UAT: No E2E acceptance tests for M3 (v3.2.0) and M4 (v3.3.0) milestones — m3_acceptance.robot and m4_acceptance.robot missing #6014

Open
opened 2026-04-09 13:39:54 +00:00 by HAL9000 · 1 comment
Owner

Bug Report

Feature Area: E2E Workflow Specification Tests — Missing Milestone Acceptance Tests
Milestone: v3.6.0 (M7) — E2E workflow specification tests
Severity: Priority/Backlog — test infrastructure gap, not blocking runtime

What Was Tested

Code-level analysis of robot/e2e/ directory against milestone acceptance criteria for M3 (v3.2.0) and M4 (v3.3.0).
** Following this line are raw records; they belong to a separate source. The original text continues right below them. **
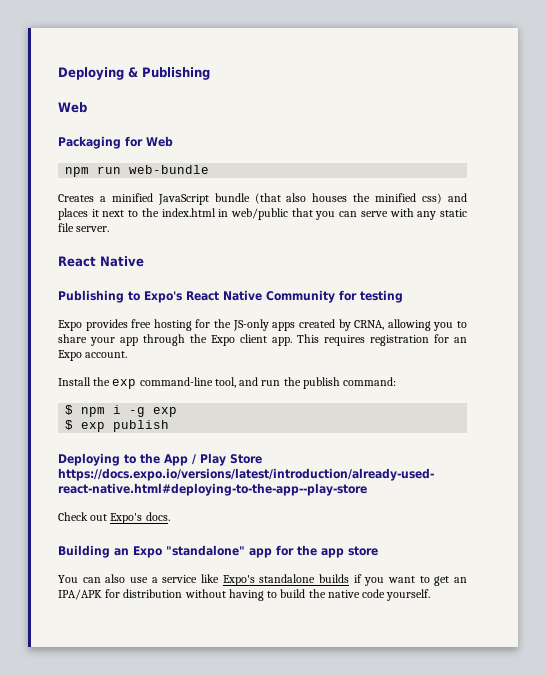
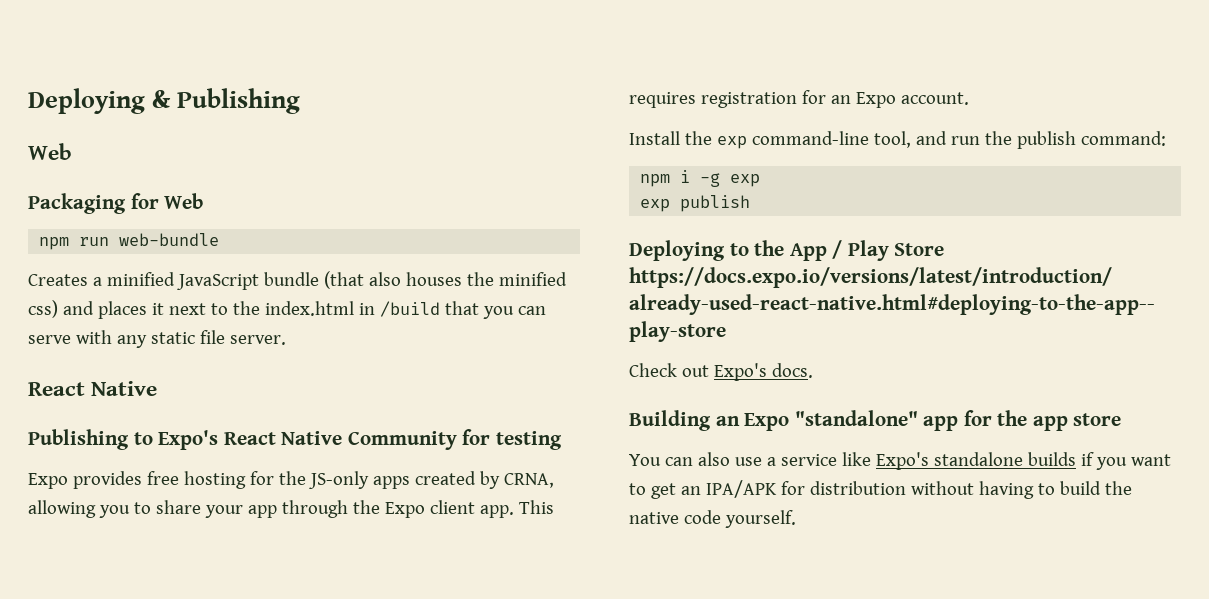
[231,208,288,220] web/public -> [379,301,440,317] /build
[65,405,74,415] $ -> (1166, 138) none
[65,420,74,430] $ -> (761, 180) none

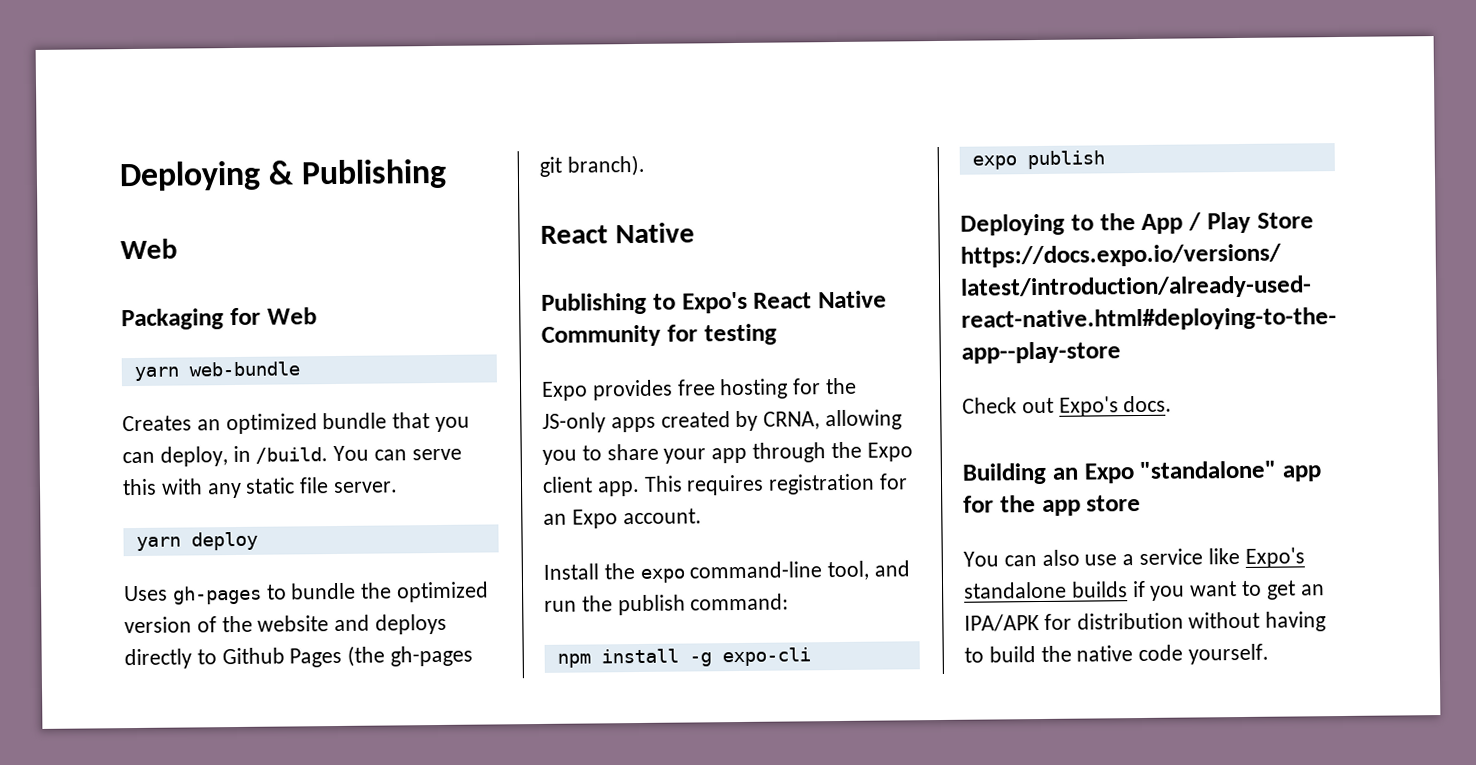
[39,237,110,250] npm run -> [133,366,179,382] yarn
[92,271,567,290] [28,300,546,319] [28,335,71,344] a minified JavaScript bundle (that also houses the minified css) and places it next to the index.html in /build that you can serve -> [196,412,471,435] [122,445,462,467] [122,478,157,496] an optimized bundle that you can deploy, in /build. You can serve this
(286, 340) none -> [135,531,258,552] [123,581,490,605] [124,613,448,635] [124,645,474,670] [539,154,645,177] // yarn deploy // Uses gh-pages to bundle the optimized version of the website and deploys directly to Github Pages (the gh-pages git branch).
[716,136,747,149] exp -> [639,568,685,583] expo
[680,170,761,187] [640,199,671,212] i -g exp // exp -> [600,647,811,667] [971,155,1017,170] install -g expo-cli // expo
Expected Behavior (from spec)

The E2E test suite has acceptance tests for milestones M1, M2, M5, and M6:

  • robot/e2e/m1_acceptance.robot — M1 (v3.0.0) acceptance
  • robot/e2e/m2_acceptance.robot — M2 (v3.1.0) acceptance
  • robot/e2e/m5_acceptance.robot — M5 (v3.4.0) acceptance
  • robot/e2e/m6_acceptance.robot — M6 (v3.5.0) acceptance

By the same pattern, M3 and M4 should have corresponding acceptance tests.

Actual Behavior

No m3_acceptance.robot or m4_acceptance.robot files exist in robot/e2e/. The integration test suite has robot/m3_e2e_verification.robot and robot/m4_e2e_verification.robot (which use mocks), but there are no E2E acceptance tests (with real LLM keys) for these milestones.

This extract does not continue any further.